An accurate single-precision implementation of the Lambert W function

The Lambert W function is the solution w of w*exp(w)=z. It is named after the Swiss mathematician Johann Heinrich Lambert (1728-1777), although (in keeping with Stigler’s law of eponymy) it was originally examined by his more famous compatriot Leonard Euler, who, however, credited Lambert with some of the underlying ideas in the relevant publication:

Leonard Euler, “De serie Lambertina plurimisque eius insignibus proprietatibus,” (On Lambert’s series and its many distinctive properties) Acta Academiae Scientiarum Imperialis Petropolitanae pro Anno MDCCLXXIX, Tomus III, Pars II, (Proceedings of the Imperial Academy of Sciences of St. Petersburg for the Year 1779, volume 3, part 2, Jul. - Dec.), St. Petersburg: Academy of Sciences 1783, pp. 29-51 (scan by Bavarian State Library, Munich)

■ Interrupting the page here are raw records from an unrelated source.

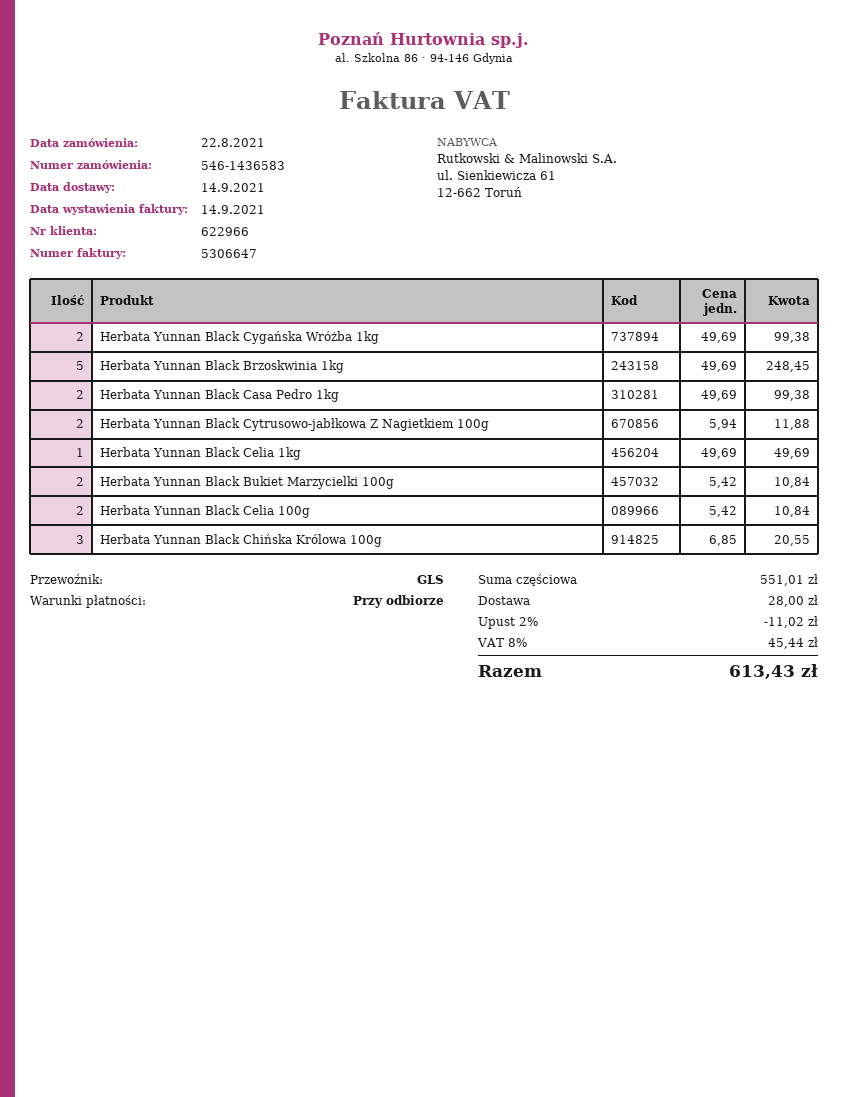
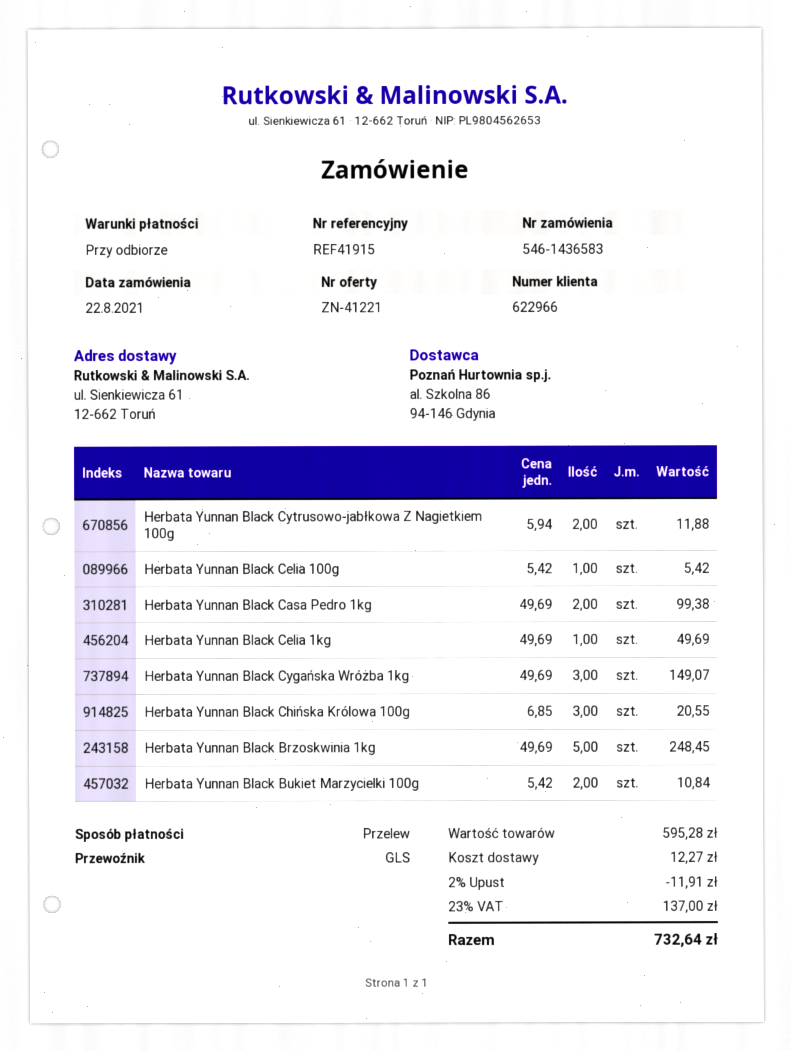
Herbata Yunnan Black Cygańska Wróżba 1kg: 2 x 49.69 = 99.38 -> 3 x 49.69 = 149.07
Herbata Yunnan Black Celia 100g: 2 x 5.42 = 10.84 -> 1 x 5.42 = 5.42
subtotal: 551.01 -> 595.28
discount: 2% = 11.02 -> 2% = 11.91
shipping: 28.00 -> 12.27
tax: 8% = 45.44 -> 23% = 137.00
total: 613.43 -> 732.64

After a slumber of some 200 years, the function was rediscovered (and named after Lambert) in the 1990s for use in computer algebra packages, but there have since been various applications in the physical sciences, a useful overview of which can be found in Wikipedia. My own interest arose from using it as a building block for the computation of the inverse of the principal branch of the gamma function.

The Lambert W function is multi-branched, but when restricted to the real numbers, solving y*exp(y)=x, there are just two branches, commonly referred to as W0 (the principal branch) for x in [-exp(-1), ∞] and W-1 for x in [-exp(-1), 0). As in cases of other multi-branched functions such as the square root, the principal branch is usually the one of interest, and is the one computed by the single-precision implementation lambert_w0f below.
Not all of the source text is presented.